I suspect that having a standard certification rather than an EV is simply a matter of expense, but Malwarebytes may have other reasons. I just checked a dozen different security related sites and only Sophos and ClamXAV use an EV cert. Even SAN's Internet Storm Center and the US CERT government site use standard certificates.

 

[treed]

Both the installer and all the installed executables are definitely signed, using an official Apple developer certificate. If macOS is saying it's from an unidentified developer, then either there's a glitch with your system or the downloaded file itself is not good. Make sure to download the installer directly from here:

https://malwarebytes.com/mac

As for the certificate for the support.malwarebytes.com site, that site is run for us by Jive.

[deadeye]

Thank you for the replies. I am glad to hear the ssl certs are good.

I downloaded the RB App Checker Lite from the App Store and ran both the package and the application through App Checker Lite. In the first screenshot I notice these differences: The signing times are different, The Gatekeeper assessment is missing and the application is not sandboxed. The second screenshot has some more info about the package. I see there is an alert about an OSerror and also see that there are other files which have an executable permissions that perhaps they shouldn't have.

Any feedback about why these differences are here?

 

[alvarnell]

7 hours ago, deadeye said:

The signing times are different

You and I live in different time zones.

Quote

The Gatekeeper assessment is missing and the application is not sandboxed.

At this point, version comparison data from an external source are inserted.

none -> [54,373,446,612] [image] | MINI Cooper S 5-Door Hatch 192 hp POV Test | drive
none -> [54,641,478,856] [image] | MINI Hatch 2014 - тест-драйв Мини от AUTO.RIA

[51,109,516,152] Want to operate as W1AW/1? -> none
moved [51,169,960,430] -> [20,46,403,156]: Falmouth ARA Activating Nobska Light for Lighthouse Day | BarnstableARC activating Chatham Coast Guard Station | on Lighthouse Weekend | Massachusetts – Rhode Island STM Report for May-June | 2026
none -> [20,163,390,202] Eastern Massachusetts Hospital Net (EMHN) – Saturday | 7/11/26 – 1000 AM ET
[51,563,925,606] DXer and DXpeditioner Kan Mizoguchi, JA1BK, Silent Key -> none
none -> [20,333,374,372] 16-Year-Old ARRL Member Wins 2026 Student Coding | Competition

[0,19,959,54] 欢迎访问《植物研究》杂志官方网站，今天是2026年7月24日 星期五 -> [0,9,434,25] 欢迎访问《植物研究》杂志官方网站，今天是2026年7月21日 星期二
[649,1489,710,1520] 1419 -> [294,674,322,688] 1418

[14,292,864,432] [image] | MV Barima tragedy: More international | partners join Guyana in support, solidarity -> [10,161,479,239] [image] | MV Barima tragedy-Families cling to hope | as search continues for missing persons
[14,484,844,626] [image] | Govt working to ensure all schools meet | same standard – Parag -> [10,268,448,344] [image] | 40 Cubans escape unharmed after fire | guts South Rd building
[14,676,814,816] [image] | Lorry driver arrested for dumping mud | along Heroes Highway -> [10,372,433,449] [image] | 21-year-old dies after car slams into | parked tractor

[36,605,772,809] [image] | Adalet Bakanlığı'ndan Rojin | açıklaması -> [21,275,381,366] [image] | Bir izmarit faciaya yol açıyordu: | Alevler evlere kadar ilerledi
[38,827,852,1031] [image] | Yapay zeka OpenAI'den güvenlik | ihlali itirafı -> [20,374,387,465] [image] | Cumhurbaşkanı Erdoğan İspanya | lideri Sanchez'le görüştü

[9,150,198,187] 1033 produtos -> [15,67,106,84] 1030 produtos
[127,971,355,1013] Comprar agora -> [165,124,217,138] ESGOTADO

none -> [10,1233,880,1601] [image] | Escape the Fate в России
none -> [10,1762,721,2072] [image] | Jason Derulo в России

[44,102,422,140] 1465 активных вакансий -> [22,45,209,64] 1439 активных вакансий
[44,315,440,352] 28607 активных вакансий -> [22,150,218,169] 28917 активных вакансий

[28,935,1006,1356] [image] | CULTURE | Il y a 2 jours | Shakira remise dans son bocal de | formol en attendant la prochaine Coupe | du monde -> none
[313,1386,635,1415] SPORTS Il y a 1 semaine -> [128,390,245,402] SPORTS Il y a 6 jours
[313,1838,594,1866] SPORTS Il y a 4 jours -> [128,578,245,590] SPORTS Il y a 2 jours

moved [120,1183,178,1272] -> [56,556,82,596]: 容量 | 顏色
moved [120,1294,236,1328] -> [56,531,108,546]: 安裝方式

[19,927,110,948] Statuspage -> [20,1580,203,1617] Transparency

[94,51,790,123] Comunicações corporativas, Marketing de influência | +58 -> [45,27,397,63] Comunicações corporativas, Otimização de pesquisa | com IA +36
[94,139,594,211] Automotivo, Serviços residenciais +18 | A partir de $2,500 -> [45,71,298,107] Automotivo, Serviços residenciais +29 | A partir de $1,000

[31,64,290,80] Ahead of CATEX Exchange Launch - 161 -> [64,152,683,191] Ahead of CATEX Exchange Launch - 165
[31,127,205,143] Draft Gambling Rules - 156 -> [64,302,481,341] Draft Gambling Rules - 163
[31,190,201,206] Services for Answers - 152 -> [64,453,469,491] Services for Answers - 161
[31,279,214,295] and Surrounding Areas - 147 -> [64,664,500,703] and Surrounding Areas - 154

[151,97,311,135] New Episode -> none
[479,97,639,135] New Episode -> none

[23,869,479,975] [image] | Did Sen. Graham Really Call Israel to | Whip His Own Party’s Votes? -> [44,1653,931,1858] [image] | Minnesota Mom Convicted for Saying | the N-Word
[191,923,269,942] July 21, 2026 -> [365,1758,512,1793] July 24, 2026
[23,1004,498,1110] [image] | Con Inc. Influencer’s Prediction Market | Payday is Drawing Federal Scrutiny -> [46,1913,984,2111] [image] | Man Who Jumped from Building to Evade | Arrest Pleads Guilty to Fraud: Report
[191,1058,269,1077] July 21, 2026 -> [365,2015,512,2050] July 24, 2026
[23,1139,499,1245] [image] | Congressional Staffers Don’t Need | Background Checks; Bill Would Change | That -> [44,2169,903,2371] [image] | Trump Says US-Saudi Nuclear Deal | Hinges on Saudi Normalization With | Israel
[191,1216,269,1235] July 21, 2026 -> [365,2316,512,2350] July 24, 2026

At the time of the assessment, I had not yet launched the app, so it was still quarantined (subject to Gatekeeper evaluation) and sandboxed.

I have no idea what that folder is. I cannot even find it within the .pkg using Pacifist or Suspicious Package. So no comment on that one, other than to say it isn't unusual to find that a few individual pieces of a bundle are unsigned. Not being a developer, I'm not sure how Xcode allows that to happen.